Microsoft shares have rallied 11 percent in the past three months, and according to one savvy trader the run is far from over.
On Monday, when bullish trades outpaced bearish ones, a trader bet Microsoft could rally another 5 percent post- earnings on Friday.
In the wager, the trader purchased 4,500 May 59/61.50 call spreads for 30 cents each. A call spread is a bullish strategy where a trader will buy a call and then sell a higher strike call to offset the cost. The goal is for the stock to rise to the strike you are short, or in this case as high as $61.50 by May expiration.
"If you look at the 20-year chart, the highs on Y2K was [around] $59.97. ... If this trader is right you're going to have very close to a new all-time high," Dan Nathan of RiskReversal.com said Monday on CNBC's "Fast Money. "

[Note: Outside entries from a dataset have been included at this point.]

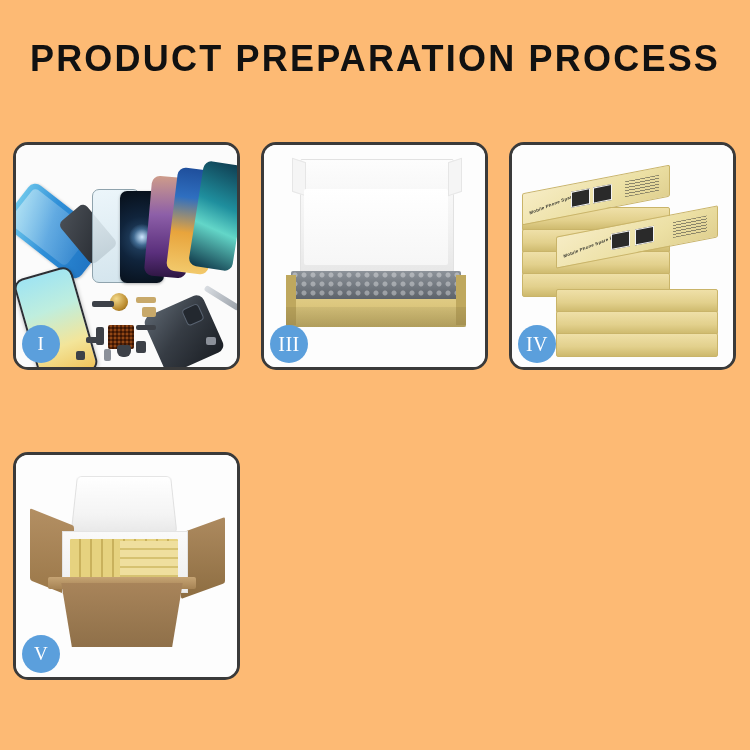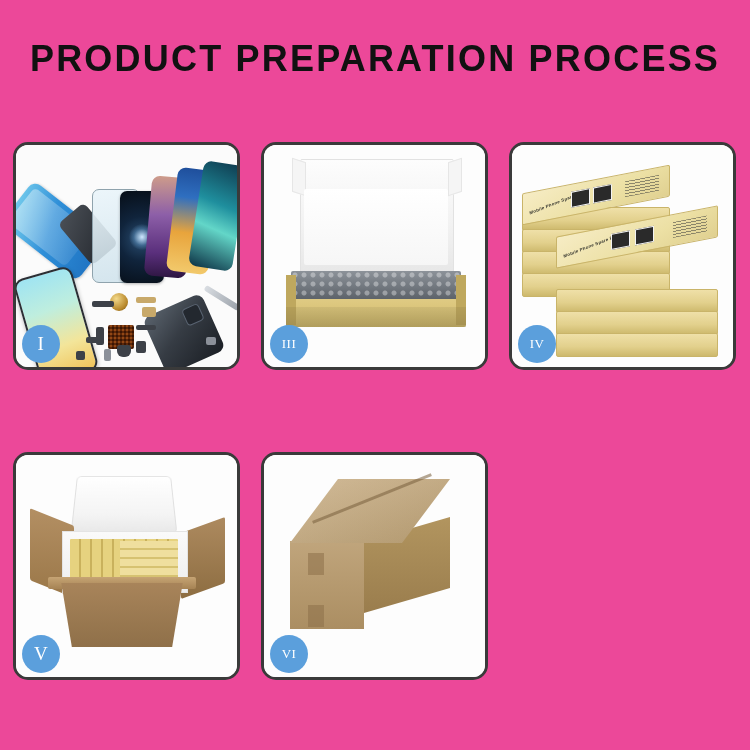--- a/index.html
+++ b/index.html
@@ -12,21 +12,21 @@
     width: 750px;
     height: 750px;
     overflow: hidden;
     font-family: "Liberation Sans", sans-serif;
     color: #111111;
   }
   #page {
     position: relative;
     width: 750px;
     height: 750px;
-    background: #ec4899;
+    background: #fdba74;
     text-decoration: underline;
   }
 
   
   .header {
     position: absolute;
     left: 0;
     top: 38px;
     width: 750px;
     text-align: center;
@@ -87,21 +87,21 @@
     border-radius: 50%;
     background: #5b9fdc;
     color: #ffffff;
     font-family: "Liberation Serif", serif;
     font-size: 19px;
     line-height: 38px;
     text-align: center;
     letter-spacing: 0.5px;
     z-index: 40;
   }
-  .badge.wide { font-size: 13px; }
+  .badge.wide { font-size: 20px; }
 
   
   .p1 { background: #fbfbfb; }
   .phone-blue {
     position: absolute;
     left: 12px; top: 38px;
     width: 54px; height: 96px;
     border-radius: 9px;
     background: linear-gradient(160deg,#7fd6f0 0%,#2f8fd8 45%,#1d6fbf 100%);
     transform: rotate(-52deg);
@@ -599,27 +599,15 @@
         <div class="flap-right"></div>
         <div class="foam-tray"></div>
         <div class="yellow-rows"></div>
         <div class="yellow-rows2"></div>
         <div class="carton-lip"></div>
         <div class="carton-front"></div>
         <div class="badge">V</div>
       </div>
     </div>
 
-    <div class="panel">
-      <div class="panel-stage">
-        <div class="ctn-left"></div>
-        <div class="ctn-right"></div>
-        <div class="ctn-top"></div>
-        <div class="ctn-top2"></div>
-        <div class="ctn-seam"></div>
-        <div class="ctn-tape a"></div>
-        <div class="ctn-tape b"></div>
-        <div class="badge wide">VI</div>
-      </div>
-    </div>
 
   </div>
 </div>
 
 </body></html>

Microsoft will release its fiscal third-quarter earnings report Thursday after the bell. Nathan noted that the options market is implying a 5 percent one-day post-earnings move. In the last four quarters, the average post-earnings move was 7.5 percent, with two 10 percent rallies.
"I think if you're playing for a move like that you want to define your risk. Options premiums look pretty reasonable on Thursday after the close," said Nathan.
Analysts are estimating earnings of 64 cents per share, with a revenue estimate of $22.1 billion according to FactSet.
Microsoft shares were down slightly on Tuesday, but are still up 3 percent so far this week.